▼

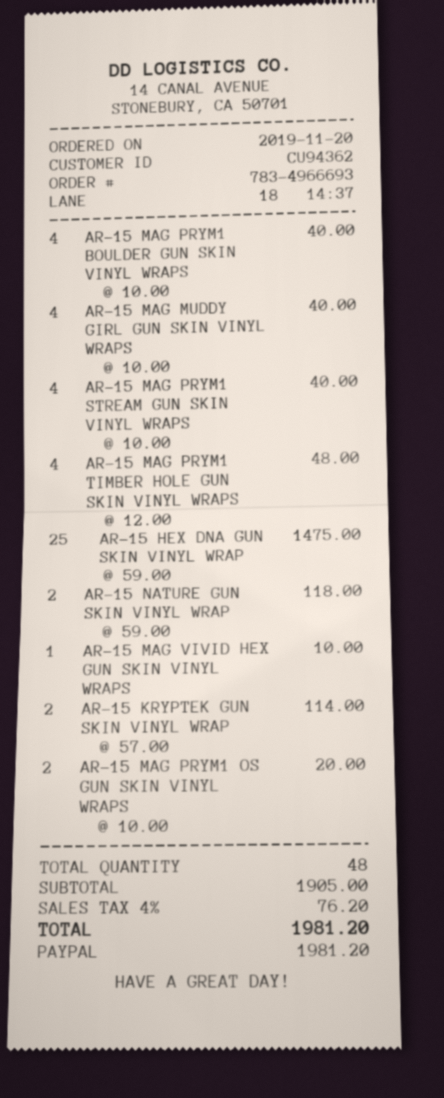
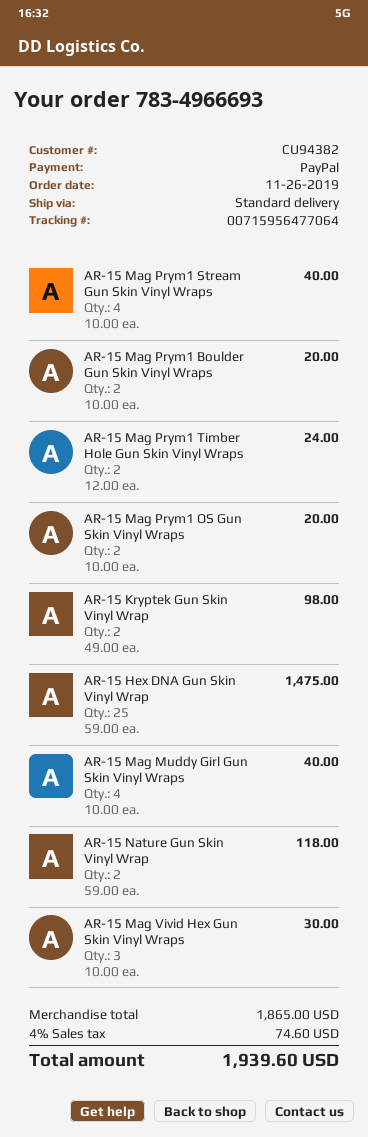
order date: 2019-11-20 -> 2019-11-26
customer number: CU94362 -> CU94382
AR-15 MAG PRYM1 BOULDER GUN SKIN VINYL WRAPS: 4 x 10.00 = 40.00 -> 2 x 10.00 = 20.00
AR-15 MAG PRYM1 TIMBER HOLE GUN SKIN VINYL WRAPS: 4 x 12.00 = 48.00 -> 2 x 12.00 = 24.00
AR-15 MAG VIVID HEX GUN SKIN VINYL WRAPS: 1 x 10.00 = 10.00 -> 3 x 10.00 = 30.00
AR-15 KRYPTEK GUN SKIN VINYL WRAP: 2 x 57.00 = 114.00 -> 2 x 49.00 = 98.00
subtotal: 1905.00 -> 1865.00
tax: 4% = 76.20 -> 4% = 74.60
total: 1981.20 -> 1939.60

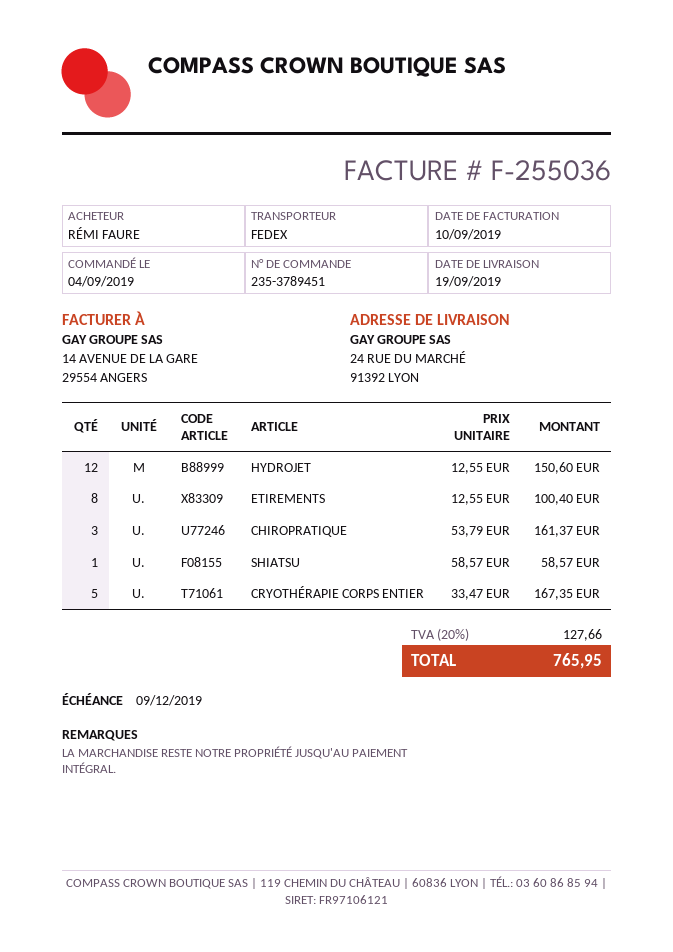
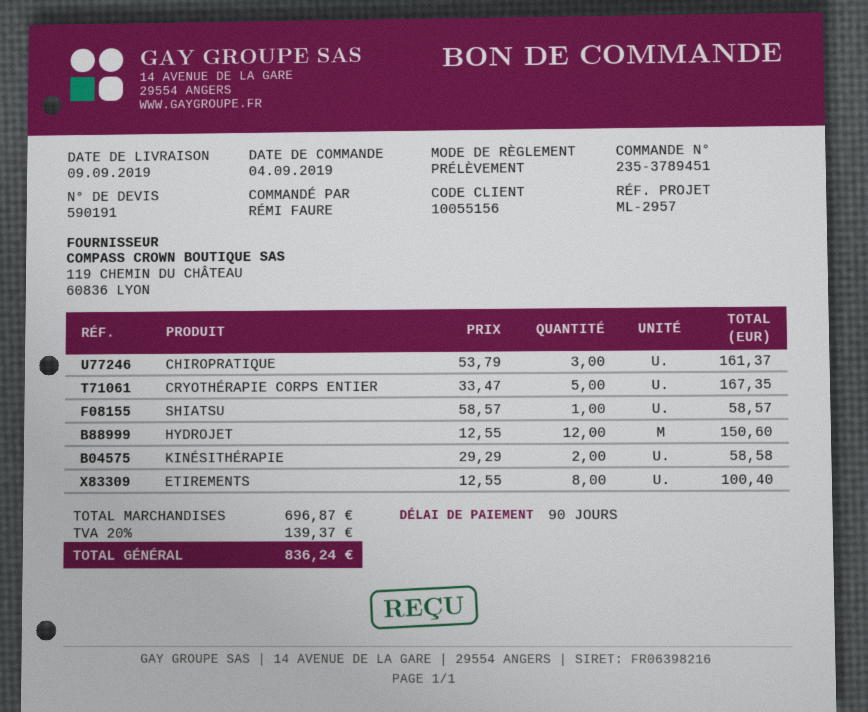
delivery date: 2019-09-19 -> 2019-09-09
KINÉSITHÉRAPIE: none -> 2 x 29.29 = 58.58
tax: 20% = 127.66 -> 20% = 139.37
total: 765.95 -> 836.24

▲

What needs to be done: Tally the lines in the entries above that hold the string "date" and state the tally alone.

Task answer: 2